Triangle Shirt Factory – Widening
Record Label: Unsigned
Release Date: October 23, 2007
Singer/songwriter/guitarist Trevor Leonard creates an insulated world on his latest release, Widening where life’s struggles and losses are spoken about and the answers are shared to set the world free of misery. Leonard is a visionary in this way, and the Triangle Shirt Factory is his music project, which has become his vehicle to reach this goal. Consisting of himself and a group of friends, TSF strive to make meaningful songs similarly to the grassroots rock of ‘70s music groups like Simon and Garfunkel, Peter, Paul and Mary, and Crosby, Stills and Nash. Widening gives listeners the impression that anything is possible. The band has the acoustic folk accoutrements liken to Simon and Garfunkel, and a feisty spirit relatable to Bayside, only delivered with acoustic-tinted props. Leonard dices up the tracks with tempos that move from fireside moods to foot-stomping shindigs, but no matter which way he goes, TSF always indulge in the desire to make life a whole lot better than it is.
Leonard’s lyrics, in particular, create this impression that there is a way to make life better than it is. TSF’s song, “Italian Sun” conjures this mirage with verses like, “Meet me in middle Pennsylvania and we’ll fly to Italy / The strolling culture, the ancient sculptures and wines / The sweet life / Sweetheart, I know one thing for certain / Pittsburgh ain’t the place for us / We deserve Italian sun with Ostia in view.” The light and fluffy acoustic guitar tones are circled in jangly tambourines that project a mood of merriment. Leonard’s wide arching vocals and melodic register is reminiscent of I am the Avalanche’s lead singer, Vinnie Caruana, and the layers of thick acoustic soot are emblematic of Gomez’s softly latticed material manufacturing an insulated world where misery cannot infiltrate. The willowy country-folk textures of “Homeland Security” are corked in gentle esthetics, and the heavier rock accents that enshrine the folksy grassroots rock of “Always this is a Sign” have a hearty density. The reggae-barbed beats of “Builder” show similar culinary creations to Simon and Garfunkel ambling at a strolling pace.

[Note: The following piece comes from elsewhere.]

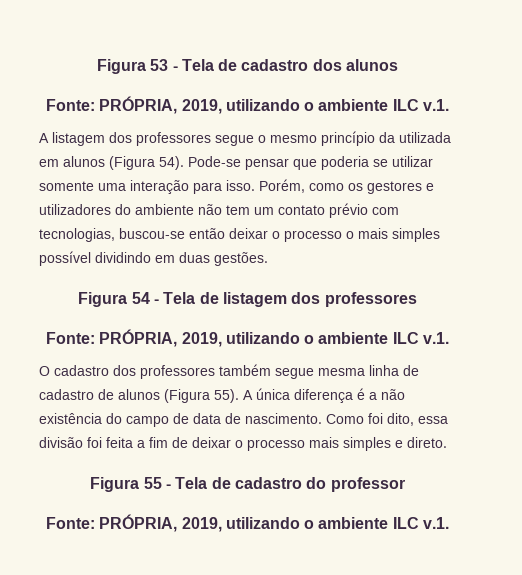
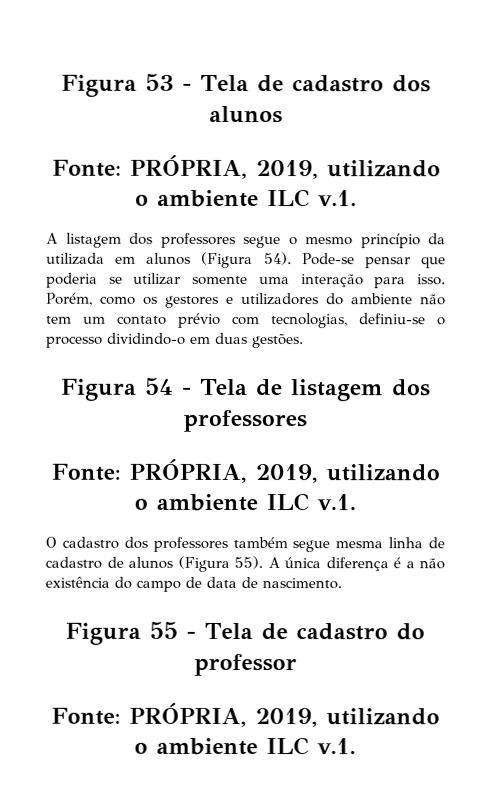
- Porém, como os gestores e utilizadores do ambiente não tem um contato prévio com tecnologias, buscou-se então deixar o processo o mais simples possível dividindo em duas gestões.
+ Porém, como os gestores e utilizadores do ambiente não tem um contato prévio com tecnologias, definiu-se o processo dividindo-o em duas gestões.
- Como foi dito, essa divisão foi feita a fim de deixar o processo mais simples e direto.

Triangle Shirt Factory show very similar characteristics in their music to Simon and Garfunkel, only touching on issues that affect present conditions. TSF’s official website explains that the project’s moniker was taken from the historical Triangle Shirtwaist Company in New York City, which was destroyed by a giant fire in 1911. The fire claimed the lives of hundreds of workers and initiated legal reform for labor rights. Today, the building, which housed the factory on Washington Place is called the Brown Building of Science and is a part of New York University. The event is an immovable slate in American history, which reminds people to be conscientious of each other’s well being. It’s an objective that Trevor Leonard has incorporated into TSF’s music, and gives him the impetuous to write songs. The album’s title, Widening, can be referred to the goal to widen people’s minds and see beyond their individual scope, a goal which singer-songwriter John Denver embarked on through the ‘70s and ‘80s. You can say that Trevor Leonard is a modern-day John Denver, initiated a new chapter in grassroots rock.
i love this album :]
trevor is such a sweet guy, i saw him with promise of redemption and he helped out on a few songs with shane. he's got a great voice live - i highly recommend coming out to see him !
Ah, how unexpected wasn't it to see this roam the first page of reviews after not being on here for a while. I'm so glad that he is getting appriciated, been a fan since the demoes. His band's not too bad either.